- _Exercise description_
Go through the records and transcribe them exactly, passing over any picture.

(Revision comparison data)
━━━━

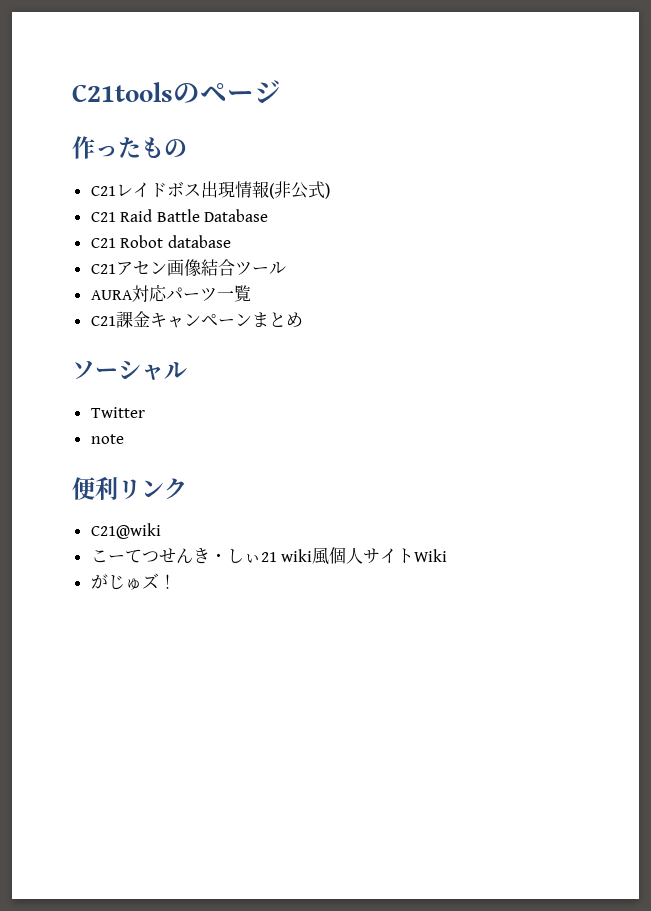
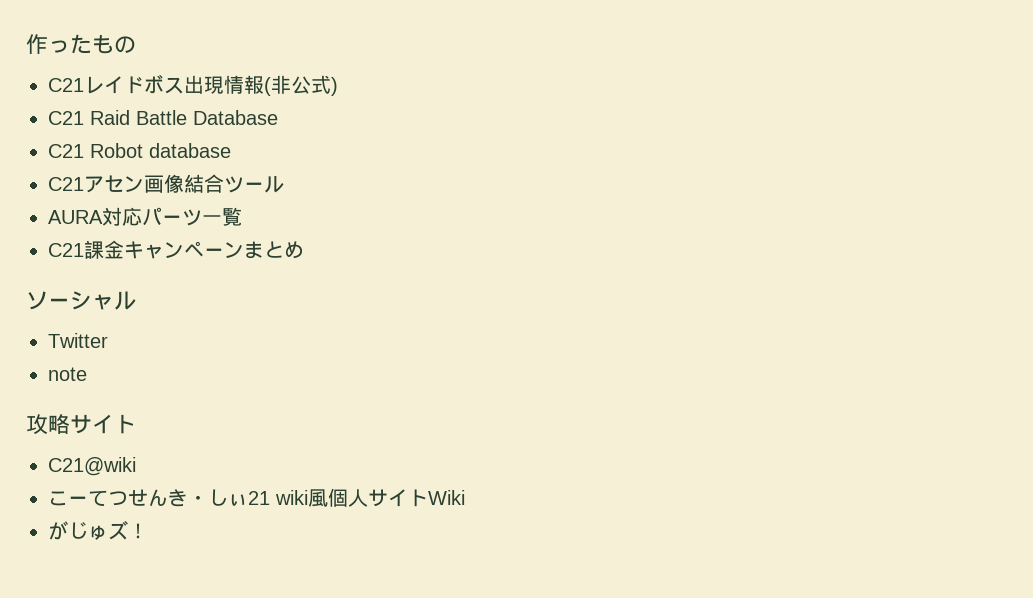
[72,80,281,103] C21toolsのページ // -> (26, 44) none
[72,476,187,501] 便利リンク -> [26,414,136,435] 攻略サイト

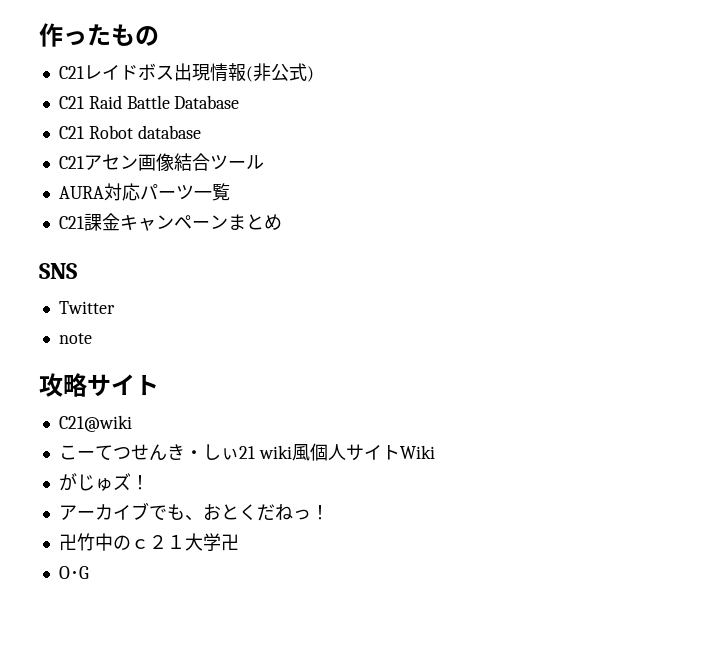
[26,291,136,310] ソーシャル -> [39,263,77,279] SNS
(148, 531) none -> [58,502,329,521] [58,533,239,551] [58,566,89,579] // アーカイブでも、おとくだねっ！ // 卍竹中のｃ２１大学卍 // O･G

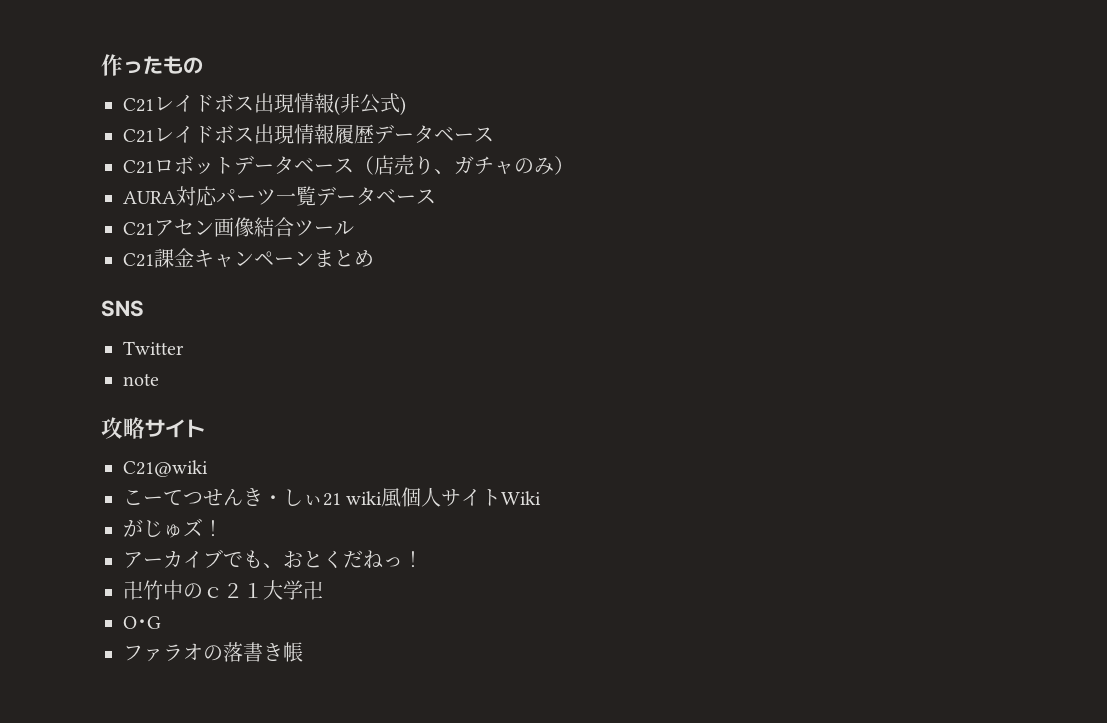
[88,95,240,109] [58,125,201,139] Raid Battle Database // C21 Robot database -> [154,124,494,144] [123,155,574,175] [123,186,436,206] レイドボス出現情報履歴データベース // C21ロボットデータベース（店売り、ガチャのみ） // AURA対応パーツ一覧データベース
[58,183,230,201] // AURA対応パーツ一覧 -> (354, 228) none
(89, 572) none -> [123,642,303,662] // ファラオの落書き帳

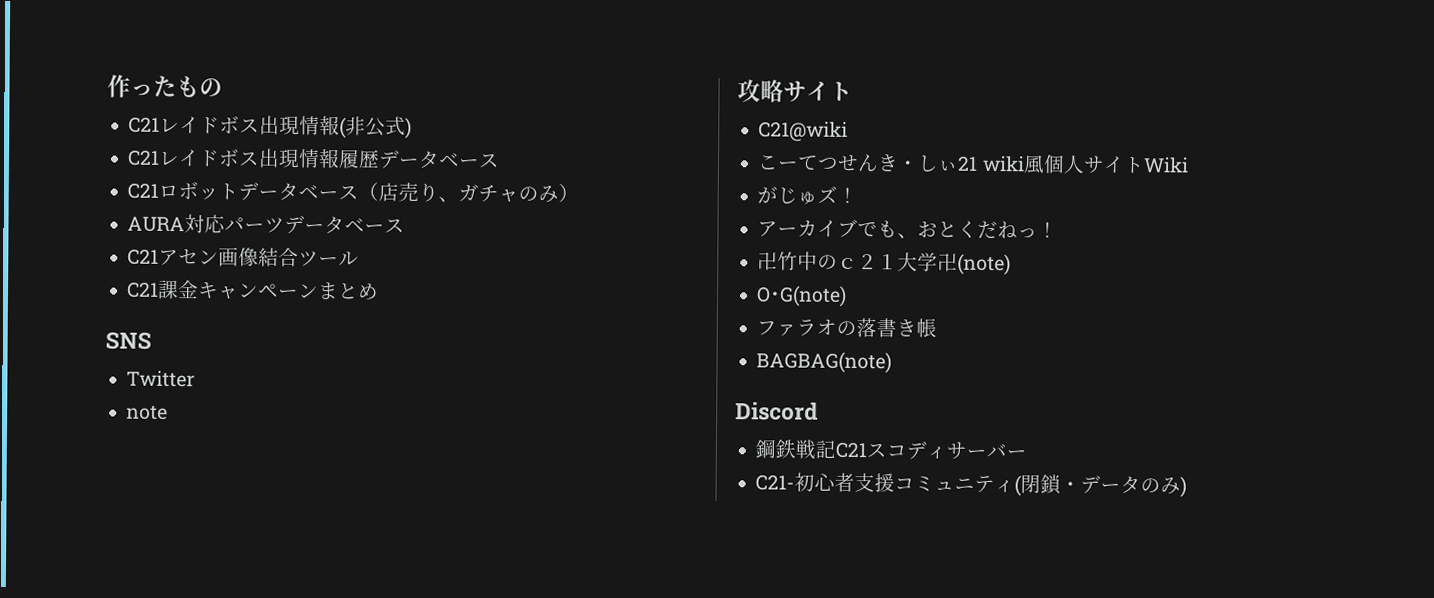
[276,186,316,206] 一覧 -> (286, 225) none
(323, 590) none -> [957,253,1012,276] (note)
[147,616,161,629] G -> [779,285,848,307] G(note)
(303, 652) none -> [756,351,893,374] [735,401,818,421] [755,439,1028,460] [755,472,1188,498] // BAGBAG(note) // Discord // 鋼鉄戦記C21スコディサーバー // C21-初心者支援コミュニティ(閉鎖・データのみ)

━━━━

- _Response below_
[72,80,281,103] C21toolsのページ // -> (26, 44) none
[72,476,187,501] 便利リンク -> [26,414,136,435] 攻略サイト

[26,291,136,310] ソーシャル -> [39,263,77,279] SNS
(148, 531) none -> [58,502,329,521] [58,533,239,551] [58,566,89,579] // アーカイブでも、おとくだねっ！ // 卍竹中のｃ２１大学卍 // O･G

[88,95,240,109] [58,125,201,139] Raid Battle Database // C21 Robot database -> [154,124,494,144] [123,155,574,175] [123,186,436,206] レイドボス出現情報履歴データベース // C21ロボットデータベース（店売り、ガチャのみ） // AURA対応パーツ一覧データベース
[58,183,230,201] // AURA対応パーツ一覧 -> (354, 228) none
(89, 572) none -> [123,642,303,662] // ファラオの落書き帳

[276,186,316,206] 一覧 -> (286, 225) none
(323, 590) none -> [957,253,1012,276] (note)
[147,616,161,629] G -> [779,285,848,307] G(note)
(303, 652) none -> [756,351,893,374] [735,401,818,421] [755,439,1028,460] [755,472,1188,498] // BAGBAG(note) // Discord // 鋼鉄戦記C21スコディサーバー // C21-初心者支援コミュニティ(閉鎖・データのみ)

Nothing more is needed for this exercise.